On June 18th I set out from my old apartment in Red Hook, Brooklyn—the last place I felt truly at home—west for Santa Barbara, the place I hope to call home for a very long time. 

Where
The walk will take eight to twelve months, cover more than 3,850 miles, and roughly follow this route (Part 1 and Part 2 , renders better on desktop than mobile). Here's a brief breakdown of it:
  • [COMPLETED] June: Across the Brooklyn Bridge and along the Hudson River to the George Washington Bridge into New Jersey, then 100 miles west to link up with the Appalachian Trail in Pennsylvania
  • [COMPLETED] June - July: The AT for 260 miles southwest, into Maryland, til it links up with the American Discovery Trail, the only trail which runs east to west across the entire country
  • [COMPLETED] August - September: The ADT for 850 miles west to the Indiana border
  • October: 116 miles of Indiana country roads to reach the home of my dear friends' Sarah and Alex (and their new baby Frankie!) in Indianapolis
  • October - November: 300 miles of backroads across Indiana and southern Illinois to link back up with the ADT in St. Louis, Missouri
  • November - December: Back on the ADT for 990 miles, bisecting Missouri and Kansas—with a pitstop in Kansas City to see birth and chosen family—then a bit of southern Colorado before heading south
  • December - January: 268 miles walking away from the Rockies into New Mexican high desert, through Taos and into Santa Fe, mostly on empty two-lane roads 
  • January - March: 967 miles through reservations in New Mexico and Arizona, dropping down to Phoenix to avoid freezing at high altitudes, slinking between Joshua Tree and the Mojave, and approaching Santa Barbara from the pass between Los Padres and the Angeles National Forests

Why
This project began taking shape when I was a kid struggling mightily to feel at home in Kansas City. My New Yorker mother didn't mince words about feeling out of place in the Midwest, and my absent Yemeni father left me perennially wondering if I was supposed to be somewhere else. September 11th dialed that up, when suddenly my race—which I barely understood—became a scarlet letter to classmates I had formerly thought were friends.

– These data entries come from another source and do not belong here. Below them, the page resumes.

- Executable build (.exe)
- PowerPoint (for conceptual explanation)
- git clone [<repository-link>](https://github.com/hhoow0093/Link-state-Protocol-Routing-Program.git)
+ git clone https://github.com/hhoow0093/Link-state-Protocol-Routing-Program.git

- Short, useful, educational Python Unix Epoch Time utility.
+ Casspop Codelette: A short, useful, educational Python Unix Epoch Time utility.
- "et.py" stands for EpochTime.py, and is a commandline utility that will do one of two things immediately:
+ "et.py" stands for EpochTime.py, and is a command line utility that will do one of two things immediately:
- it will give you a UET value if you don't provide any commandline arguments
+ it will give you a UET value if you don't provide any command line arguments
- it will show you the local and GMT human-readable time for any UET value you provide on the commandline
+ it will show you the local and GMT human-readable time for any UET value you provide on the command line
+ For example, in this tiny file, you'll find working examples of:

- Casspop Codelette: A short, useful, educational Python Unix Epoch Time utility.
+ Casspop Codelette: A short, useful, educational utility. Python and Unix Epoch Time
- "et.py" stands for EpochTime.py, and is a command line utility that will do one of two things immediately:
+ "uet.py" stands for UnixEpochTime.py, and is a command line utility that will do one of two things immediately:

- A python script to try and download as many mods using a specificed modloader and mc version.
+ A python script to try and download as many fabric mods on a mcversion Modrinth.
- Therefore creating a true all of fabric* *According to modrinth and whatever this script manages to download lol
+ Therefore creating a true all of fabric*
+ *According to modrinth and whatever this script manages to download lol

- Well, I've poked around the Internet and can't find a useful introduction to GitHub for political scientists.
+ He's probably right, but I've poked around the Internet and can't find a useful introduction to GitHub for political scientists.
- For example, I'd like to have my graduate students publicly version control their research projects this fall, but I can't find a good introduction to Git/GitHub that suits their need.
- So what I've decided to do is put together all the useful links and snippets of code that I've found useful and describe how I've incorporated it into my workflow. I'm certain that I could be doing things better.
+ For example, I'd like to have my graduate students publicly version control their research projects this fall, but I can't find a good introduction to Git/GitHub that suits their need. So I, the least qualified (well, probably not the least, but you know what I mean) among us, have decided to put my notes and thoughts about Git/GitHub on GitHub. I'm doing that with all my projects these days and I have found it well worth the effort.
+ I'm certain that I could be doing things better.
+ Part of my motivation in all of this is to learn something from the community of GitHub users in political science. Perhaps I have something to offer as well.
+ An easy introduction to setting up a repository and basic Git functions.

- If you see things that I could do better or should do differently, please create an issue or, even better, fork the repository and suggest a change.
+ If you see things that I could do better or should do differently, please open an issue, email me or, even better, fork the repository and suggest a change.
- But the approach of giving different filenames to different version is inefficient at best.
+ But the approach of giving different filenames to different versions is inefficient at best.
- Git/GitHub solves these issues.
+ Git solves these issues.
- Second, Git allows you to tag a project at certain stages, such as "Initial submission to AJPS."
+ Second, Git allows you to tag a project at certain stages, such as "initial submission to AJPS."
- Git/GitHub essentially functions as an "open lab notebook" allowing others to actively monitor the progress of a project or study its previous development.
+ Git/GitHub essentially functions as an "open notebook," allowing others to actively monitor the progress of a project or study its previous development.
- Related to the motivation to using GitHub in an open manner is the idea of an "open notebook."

Since college I've moved cities eight times. For six months here, or two years there, I'd find that feeling of being home, then I or my circumstances would change, and it would disappear. Throughout my 20s I thought I'd find belonging outside America, but eventually, I realized simply living in a different country didn't make me any less American.

Despite how ubiquitous our fears of displacement and suspicion of others are, I believe there are millions of clear-eyed Americans who still feel at home where they live for reasons both recognizable and benign (perhaps many of you reading this do). My plan is to find some of them. I'll get to know the country on foot while tracking down all sorts of people who feel at home right where they are, and are willing to explain why. These stories will form a book, called Closer to Home, that chronicles my own search for home and catalogues how Americans find it these days.

Follow along
I write short letters from the trail every five to ten days. To receive them, sign up on my website: www.christopherfiorello.com

For video updates, follow me on Instagram and TikTok @closertohomewalk.

Help me fund this trip
Now that I'm on the walk, I'm beginning to get a rough shape of how, where and when I spend money.

I walk in roughly eight day stretches, with roughly three day town pauses in between. During those pauses I restock my food supplies, wash my clothes and ideally my backpack, try frantically to catch up on life admin and writing, and buy or order needed gear. In town, I stay in hiker hostels, B&Bs, cheap hotels or in folks' guest rooms.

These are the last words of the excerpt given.